There is a buzz over on CIF about comments on the feminising of history made by a leading TV historian, David Starky.
Well done, David Starkey, well done. It worked. Last week, while talking about Henry VIII, you said: 'One of the great problems has been that Henry, in a sense, has been absorbed by his wives. Which is bizarre. But it's what you expect from feminised history, the fact that so many of the writers who write about this are women and so much of their audience is a female audience.'
You said this because you are promoting a TV series about Henry VIII and you thought you would wind up the feminists, flush them out to write irritably in the press and plug your show.
How are historians to remedy the silence about women in many traditional accounts of history? This question has received a number of distinct answers.
The first solution was to locate the great women of the past, following the lead of much popular historiography that focuses on "great men". The problem here is that just as the "great men" approach to history sidelines and ignores the lives of the mass of people, focusing on great women merely replicates the exclusionary historical approaches of the past.
The next solution was to examine and expose the history of oppression of women. This approach had the merit of addressing the life histories of the mass of women, but, since it has proved to be possible to find some degree of oppression everywhere, it tended to make women merely subjects of forces that they could not control. On the other hand, historians' focus on oppression revealed that investigating the structures of women's lives was crucial.
In recent years, while not denying the history of oppression, historians have begun to focus on the agency of women. All human beings are subject to some degree of social forces that limit freedom, but within those limits people are able to exercise greater or lesser degrees of control over their own lives.
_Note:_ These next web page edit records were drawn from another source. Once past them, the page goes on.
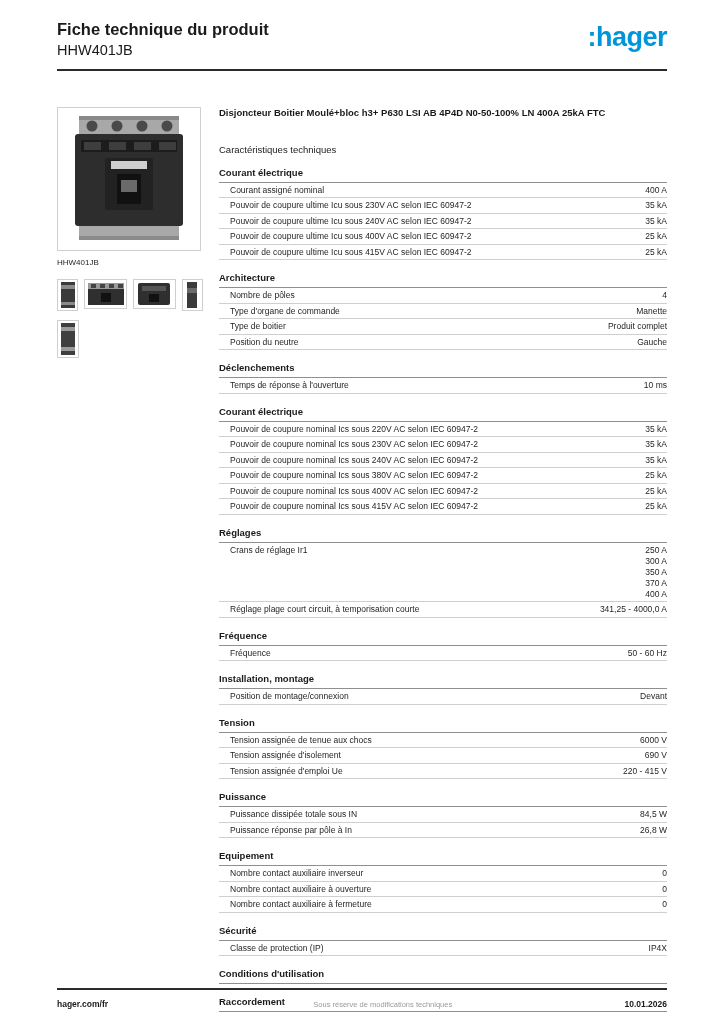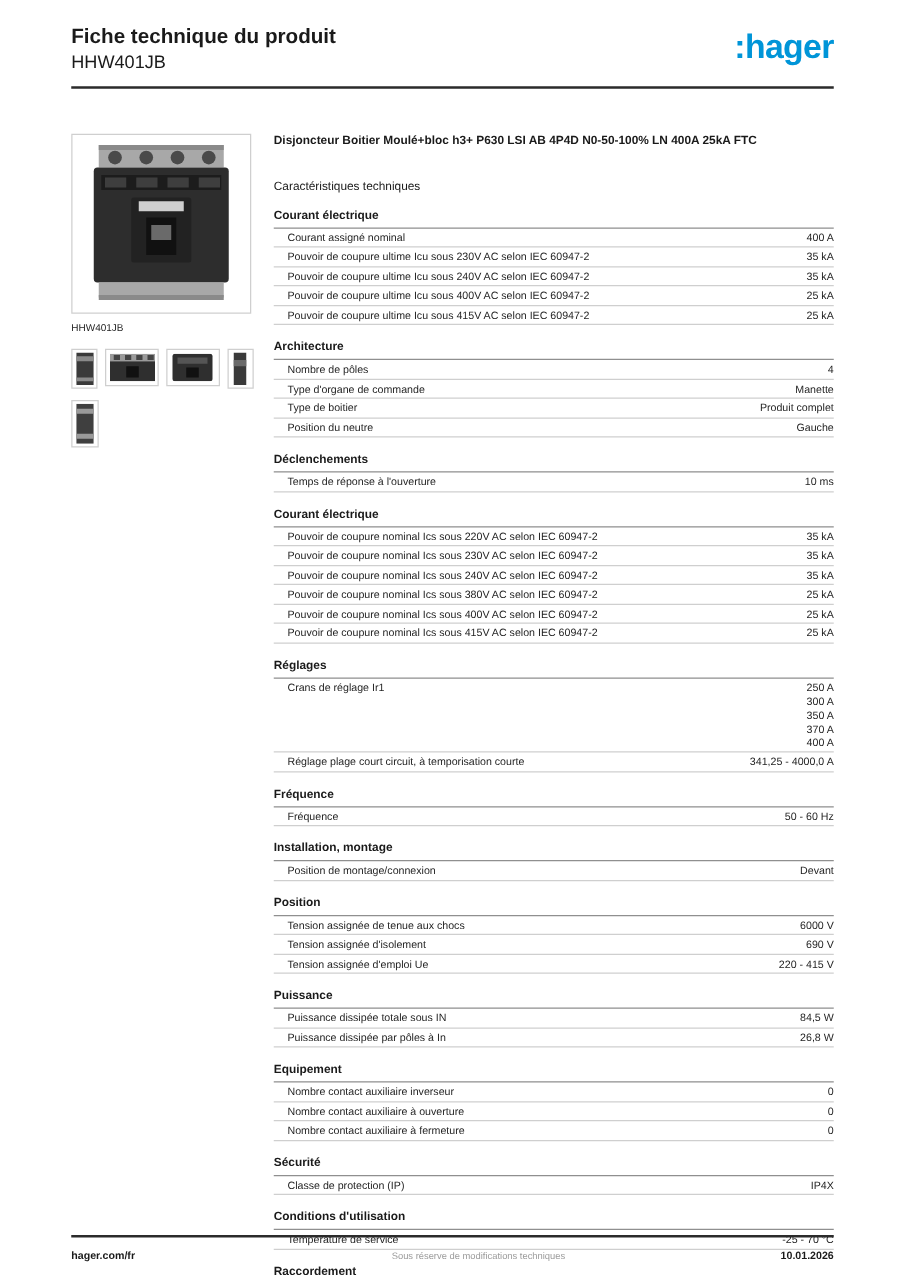"Position" div.spec-heading { text: Position -> Tension }
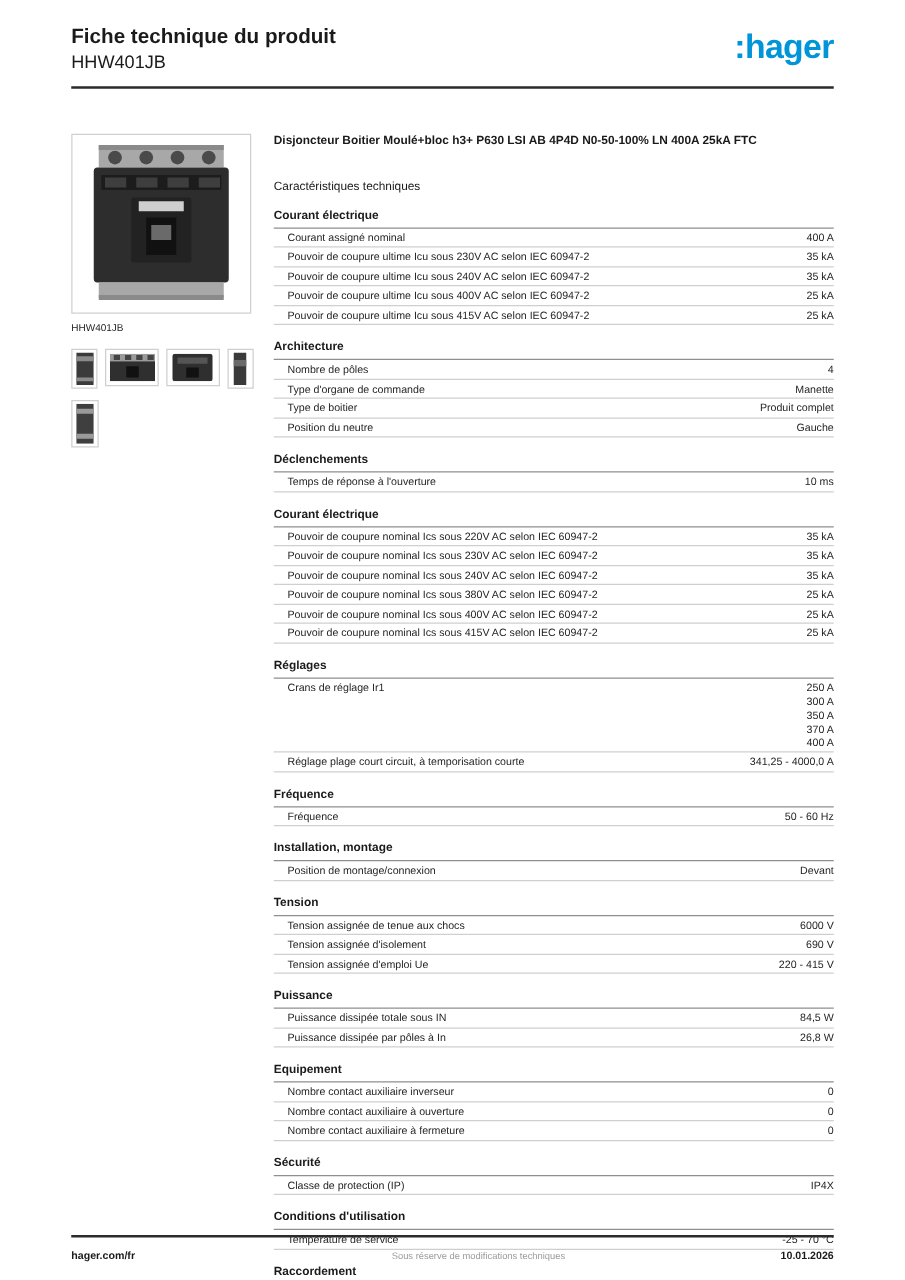"Puissance dissipée par pôles à" div.spec-label { text: dissipée par pôles -> réponse par pôle }
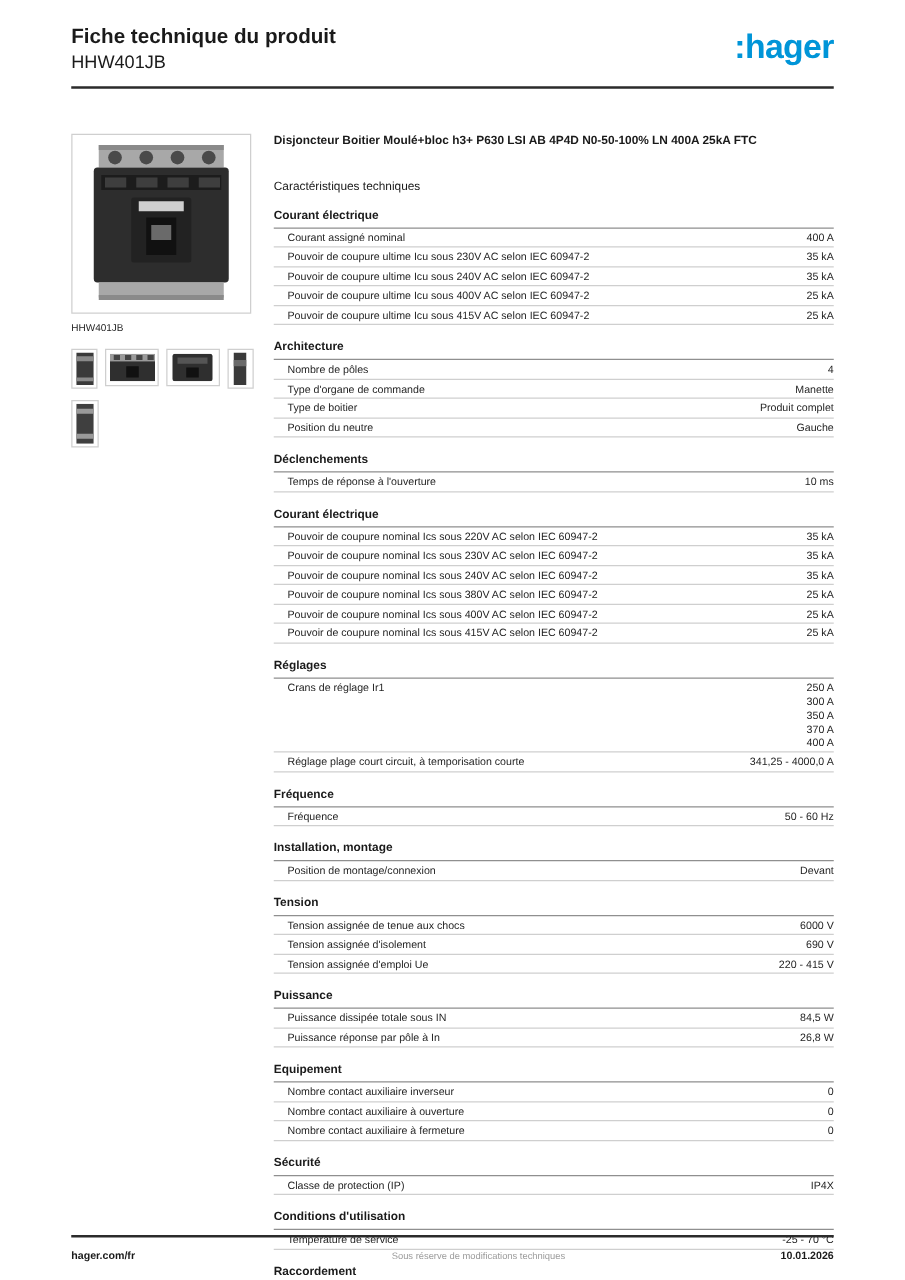"Température de service" div.spec-row { html: <div> <div>Température de service</div> <div> <div>-25 - 70 °C</div> </div> </div> -> none }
This insight applies equally to women even in oppressive societies.
Almost in all this discussion in CIF have focused on the issue on the theme of "great people" in history.
This is just simplistic.
Lets take a few, perhaps more helpful ways, of looking at the period of Henry VIII.
First it was a period in which for men *and* women, political power came from family and marriage. Henry VIII derived the limited dynastic legitimacy he had from his father's marriage. In his own life, his diplomatic power was enhanced in early years by his marriage to Catherine of Aragon, although in later years dynastic succession became important.
There is really not that much difference in how Henry got and maintained power - through descent and marriage - and the ways in which women of the period obtained power - such as Isabella of Spain, his own daughters Mary and Elizabeth, and slightly later Catherine de Medici.
Second, did Henry's reign alter the status of women. Economically many women were successfully active in running shops and businesses circa 1500, a period which represents a high point in wages and economic possibilities. For reasons that had nothing to do with Henry and a lot to do with either the influx of Spanish silver OR population increase, there was long term real inflation in the 16th century which reduced living standards.
What Henry's policies did do was severely limit some of the life choices and opportunities for agency of women. By closing down the monasteries and convents, Henry made marriage the only real goal for women, and destroyed literally hundreds of self-governing female religious communities.
On the other hand, the promotion of literacy by Protestantism may have helped a number of women access a life of the mind closed to them until that time.
There is every reason to consider women's history, and indeed the place of gender in history.
It would be fun to apply such considerations to David Starkey himself, but I shall refrain.
I maintain the Women's History Sourcebook to promote actively the idea that women's history is more than just about "great women".